I would like to make a few additional points:
Rich House Poor House is a lovely documentary that sensitively highlights the wage divide. Please watch it whatever your status.
Can’t pay we’ll take it away – I’m not offering a link this one. It disgusts me how we are filming people at their lowest, these people are in genuine despair and it is being used as entertainment. We are behaving like animals not helping them. If you think they choose not to pay you are ignorant, for that you can be forgiven, but you need to understand the reality by watching Rich House Poor House.
If you are looking at setting up a business but are in poverty charities such as Fredericks Foundation may be able to help you.

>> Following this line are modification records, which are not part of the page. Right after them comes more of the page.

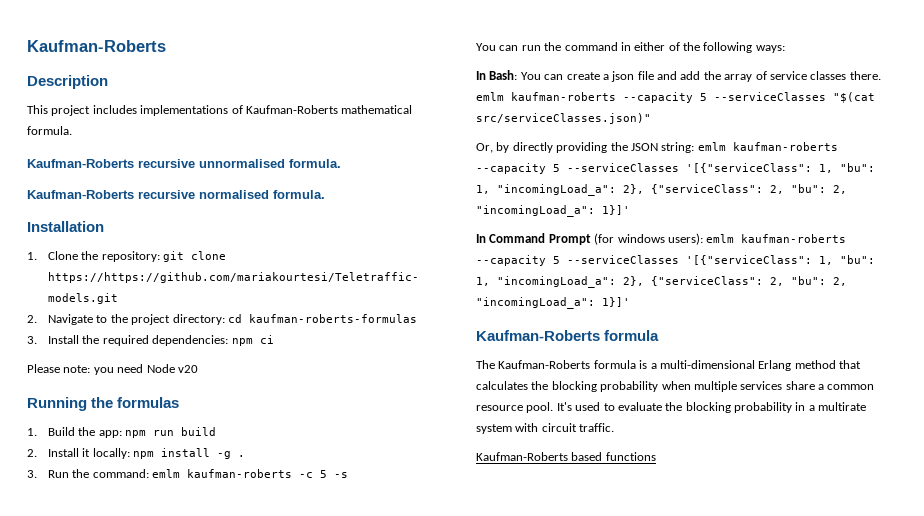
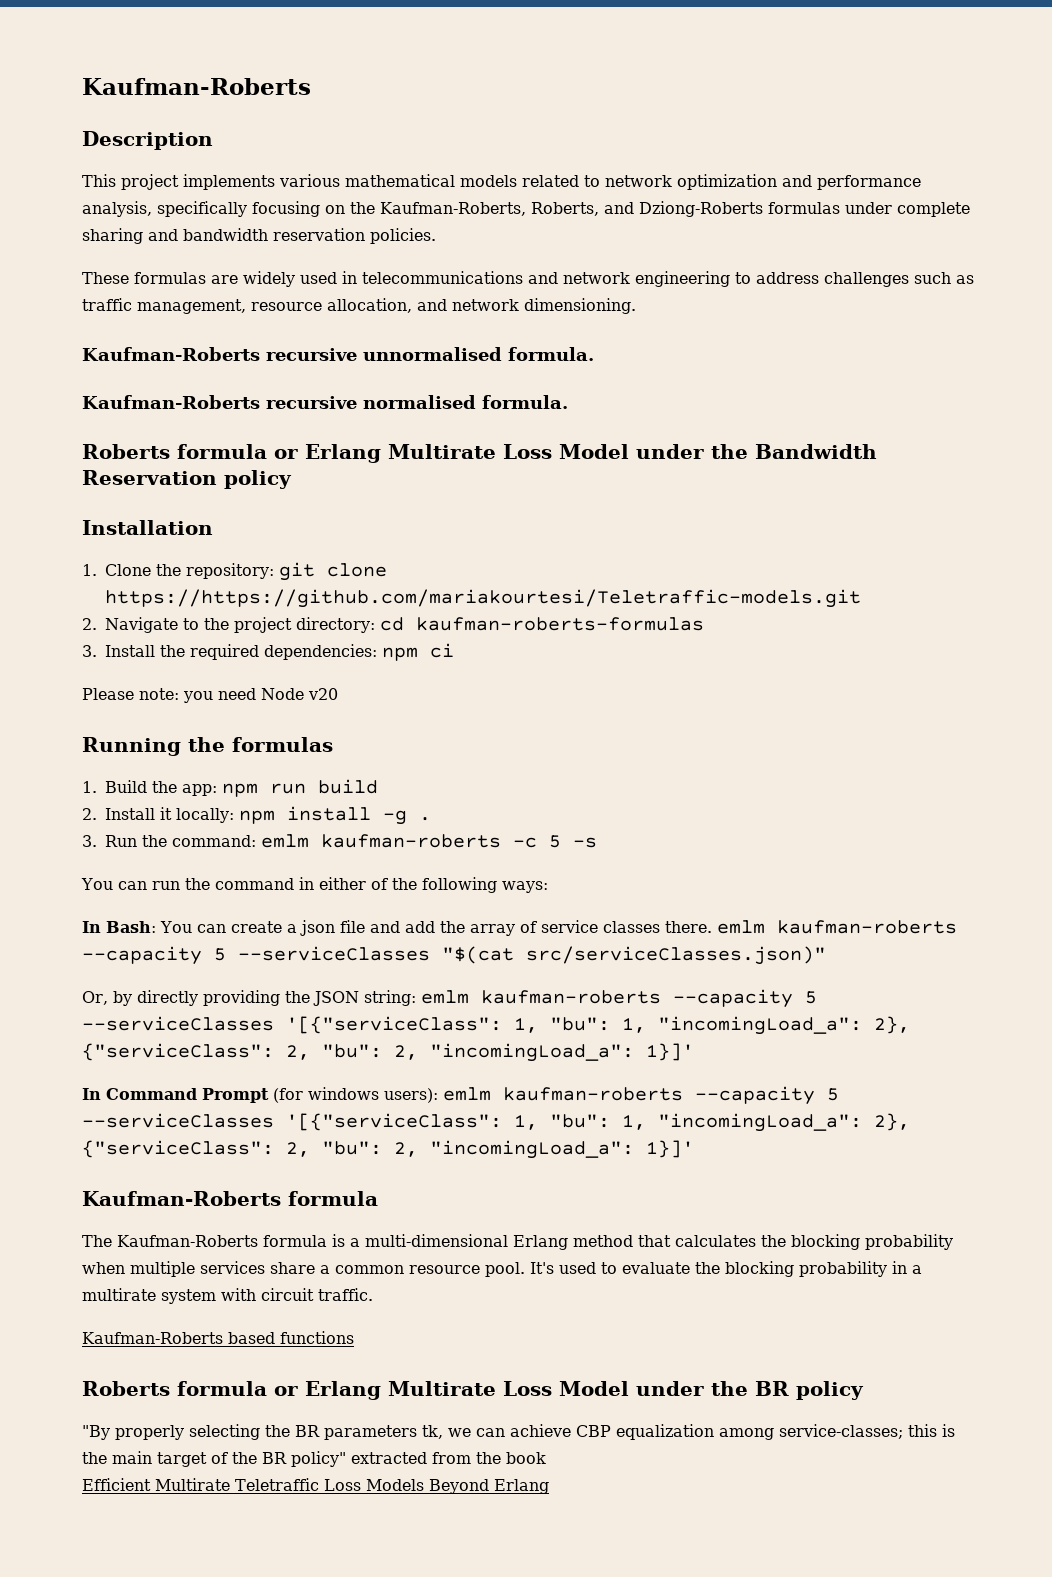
- This project includes implementations of Kaufman-Roberts mathematical formula.
+ This project implements various mathematical models related to network optimization and performance analysis, specifically focusing on the Kaufman-Roberts, Roberts, and Dziong-Roberts formulas under complete sharing and bandwidth reservation policies.
+ These formulas are widely used in telecommunications and network engineering to address challenges such as traffic management, resource allocation, and network dimensioning.
+ Roberts formula or Erlang Multirate Loss Model under the Bandwidth Reservation policy
+ Roberts formula or Erlang Multirate Loss Model under the BR policy
+ "By properly selecting the BR parameters tk, we can achieve CBP equalization among service-classes; this is the main target of the BR policy" extracted from the book
+ Efficient Multirate Teletraffic Loss Models Beyond Erlang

It is not okay to spend a lifetime renting. A mortgage would only last 20-40 years. When you rent you never get that light at the end of the tunnel and never lose that overhead. See my earlier rental blog here
Empty properties need filling. Flats should be a lifestyle choice or stop gap in your twenties whilst having enough disposable income to save.
I firmly believe that there would be a lot less hatred for immigration if people weren’t living in poverty and feeling threatened and equally obesity would decline if people had the finances and the time to eat properly and be more active.
There are so many fundamental errors with our way of thinking, our system, we cannot rely on the lottery to bail us out, we have a collective responsibility to make things change, if you are struggling you need to shout louder, and if you are a wealthy employer you need to ask if a portion of your wealth is blood money? And if you are justifying it because you are a sheep?
Sharing with love not hate, as always.
I apologise for typos, it’s late and I’m not reading this long blog before I post it! Feel free to point out spelling & grammar and I’ll tweak later! Ta.